Fig. 2.

The gametosome plays a critical role in spindle orientation. (A) Time-lapse imaging of mCherry–α-tubulin during the first division of the gametophore initial. Images were recorded every 15 s. Time 0 corresponds to the timing of NEBD. MTs emanated from the gametosome penetrate into the nucleus upon NEBD. Subsequent MT amplification and bipolarization leads to metaphase spindle formation (300 s). (B) Time-lapse imaging of mCherry–α-tubulin in a cell transiently treated with oryzalin.

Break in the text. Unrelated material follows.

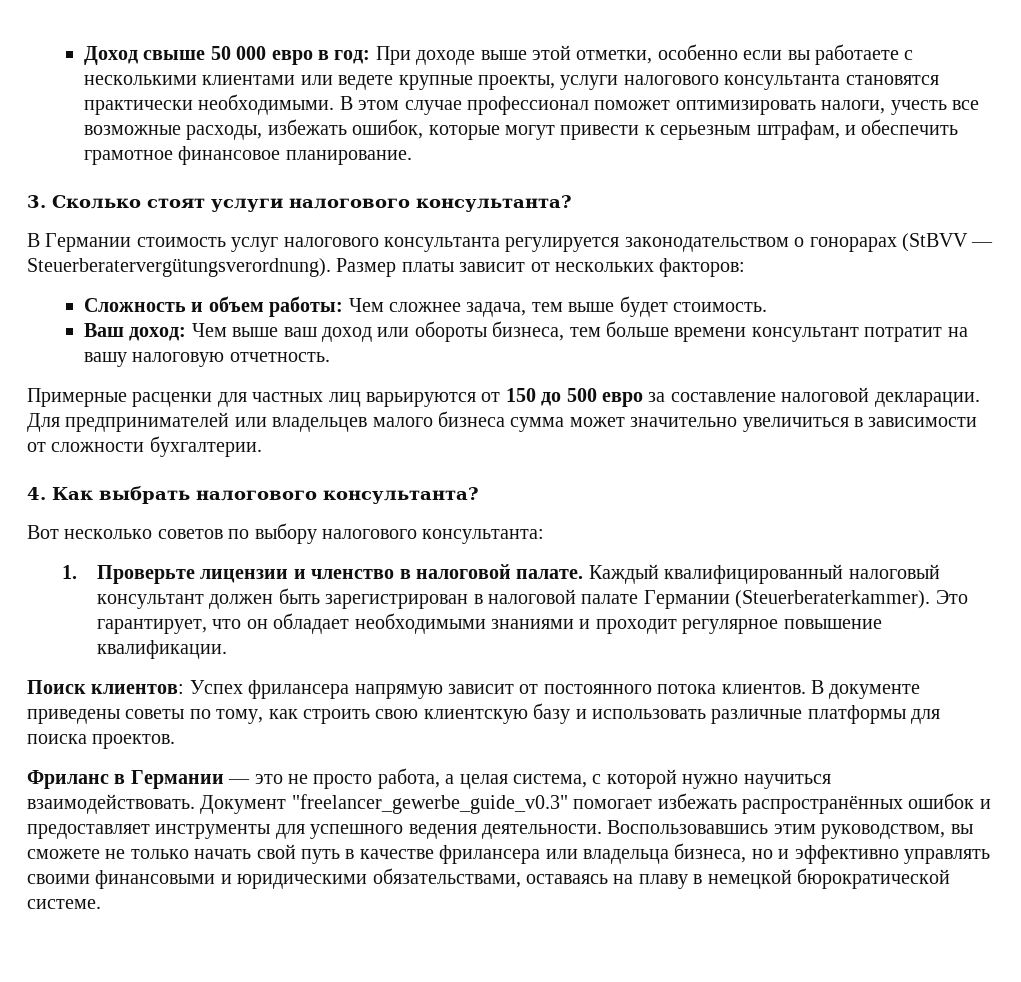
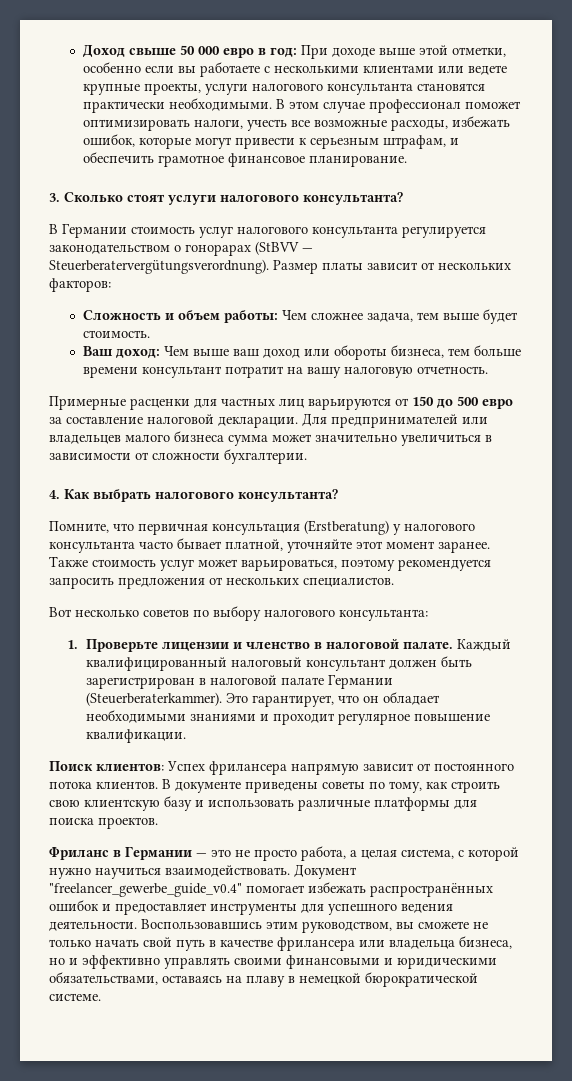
+ Помните, что первичная консультация (Erstberatung) у налогового консультанта часто бывает платной, уточняйте этот момент заранее. Также стоимость услуг может варьироваться, поэтому рекомендуется запросить предложения от нескольких специалистов.
- Документ "freelancer_gewerbe_guide_v0.3" помогает избежать распространённых ошибок и предоставляет инструменты для успешного ведения деятельности.
+ Документ "freelancer_gewerbe_guide_v0.4" помогает избежать распространённых ошибок и предоставляет инструменты для успешного ведения деятельности.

Before the first division in the gametophore initial, cells were treated with 20 µM oryzalin (−22 min), which destabilized the gametosome. Oryzalin was washed out upon NEBD (time 0), and images were recorded every 15 s. MTs were nucleated in a gametosome-independent manner and a bipolar spindle was formed (375 s). However, the orientation of the spindle was ectopic, as was also the angle of the expanding phragmoplast. Cells are outlined with dotted lines. (Scale bars, 10 µm.) (C) Measurement of final division plane angle in cells transiently treated with oryzalin. The cells were classified according to their spindle angles, which were within 30° (n = 5) or over 30° (n = 5), after oryzalin washout. The final division plane angles of classified cells were compared with control cells (n = 5) using t test. ***P < 0.02; ns, P > 0.5. Illustration of the spindle angle (within 30° or over 30°) on the right of graph. The dotted line shows 30°, and the gray structure indicates the spindle.